L’uscita di un nuovo album dei Katatonia non poteva capitare in un momento migliore. O peggiore, che dir si voglia. I maestri del progressive metal più triste e dolente tornano a sconquassarci l’anima con le dodici tracce di “City Burials”, un lavoro abbastanza impegnativo che di certo renderà più amare le vostre giornate post-isolamento.
La pandemia di COVID-19 vi sta privando di ogni tipo di certezza e il futuro vi sembra sempre più buio? Beh, se avete bisogno di musica in grado di tirarvi un po’ su di morale, fuggite a gambe levate da questo disco. La band di Jonas Renkse, reduce da una pausa creativa protrattasi per quattro anni, non ha alcuna voglia di farci sorridere.

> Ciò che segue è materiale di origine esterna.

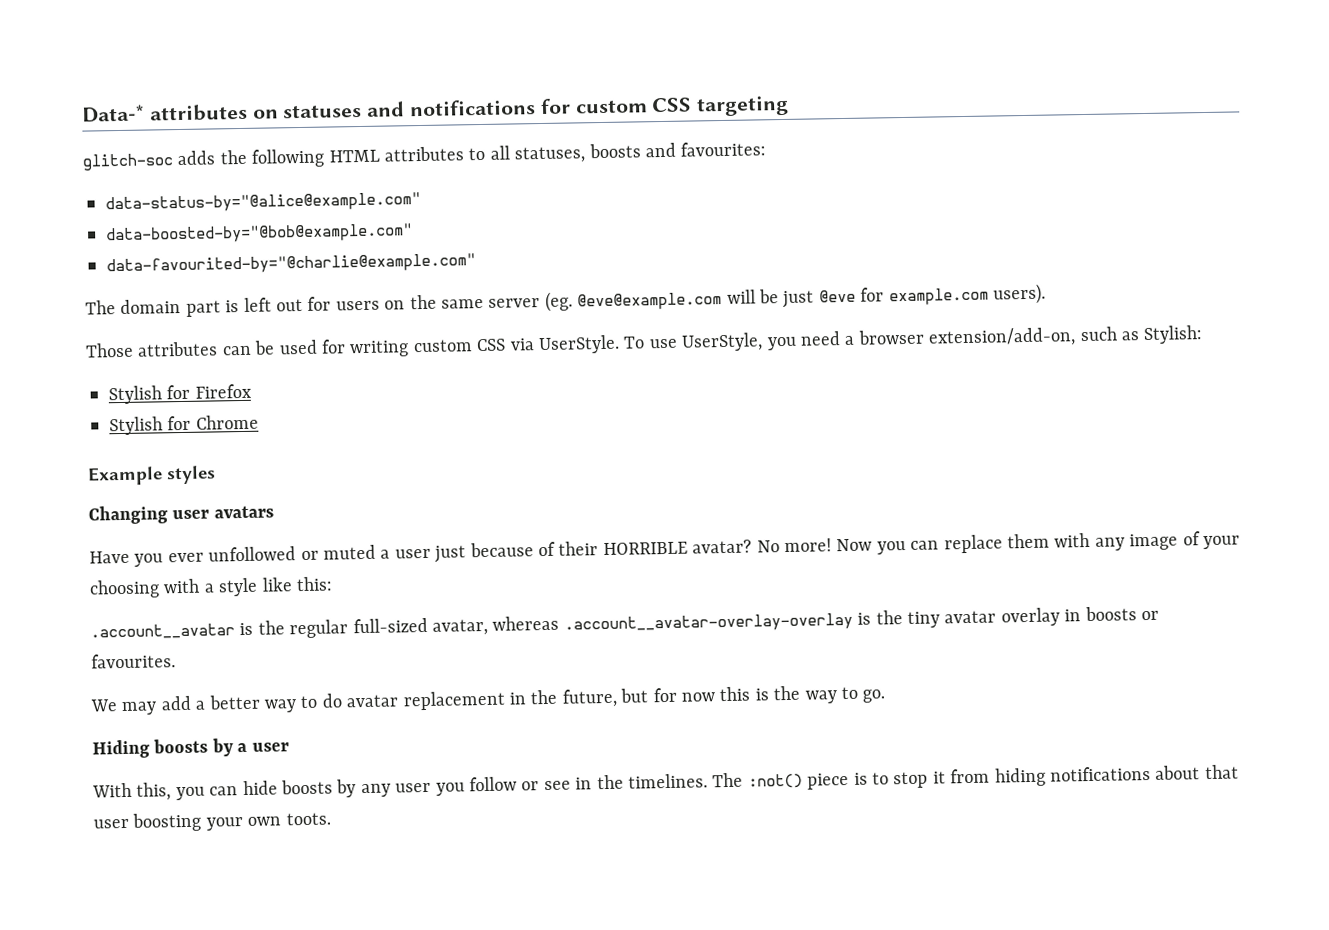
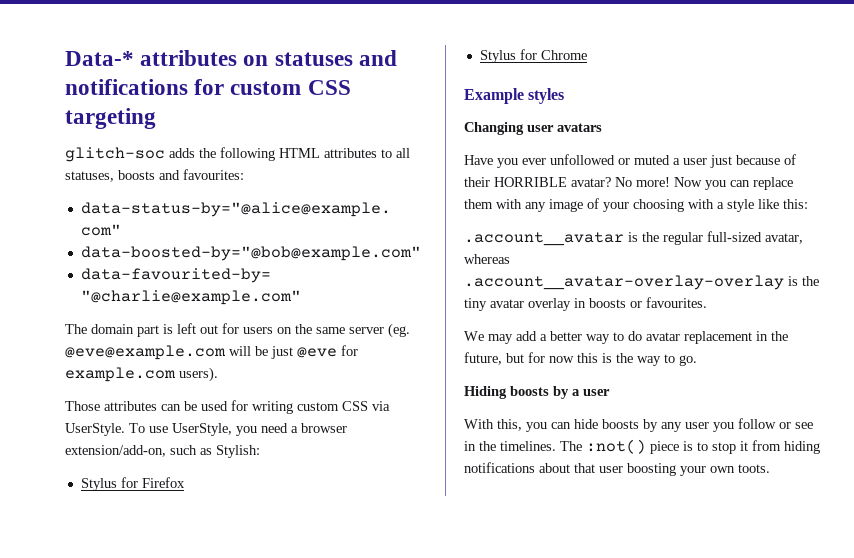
- Stylish for Firefox
+ Stylus for Firefox
- Stylish for Chrome
+ Stylus for Chrome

Le canzoni di “City Burials”, tanto per cambiare, affondano le proprie radici nelle lande desolate di una depressione cupissima ma al tempo stesso quieta, considerando la totale assenza di quella pesantezza sonora che ai Katatonia delle origini non mancava. Di album in album, lo spirito doom metal del quintetto svedese è andato affievolendosi, lasciando campo aperto a un rock progressivo che non disdegna incursioni nel dark e persino nell’elettronica, anche se in toni assai lievi.
Alcuni passaggi di “Lacquer” e “Vanishers”, così come la brevissima ma splendida “Lachesis”, risentono dell’influenza del trip hop più oscuro e gotico. Le chitarre e i riffoni di “Heart Set To Divide” e “Fighters”, uno dei brani più heavy in scaletta, sembrano quasi confinati in ruoli di contorno. I Katatonia di “City Burials” non rinunciano ai suoni rocciosi ma prediligono l’eleganza; ci regalano melodie sofferte, conturbanti ma non prive di una certa capacità di far presa, come ben testimoniato dai ritornelli di “Behind The Blood” e “Flicker”, probabilmente scritti con l’intento di guadagnarsi qualche passaggio radiofonico.
I fan duri e puri apprezzeranno, ma è difficile aspettarsi reazioni entusiastiche da parte dei semplici estimatori: il nuovo lavoro dei Katatonia seduce ma non conquista. Tanta classe e poco altro.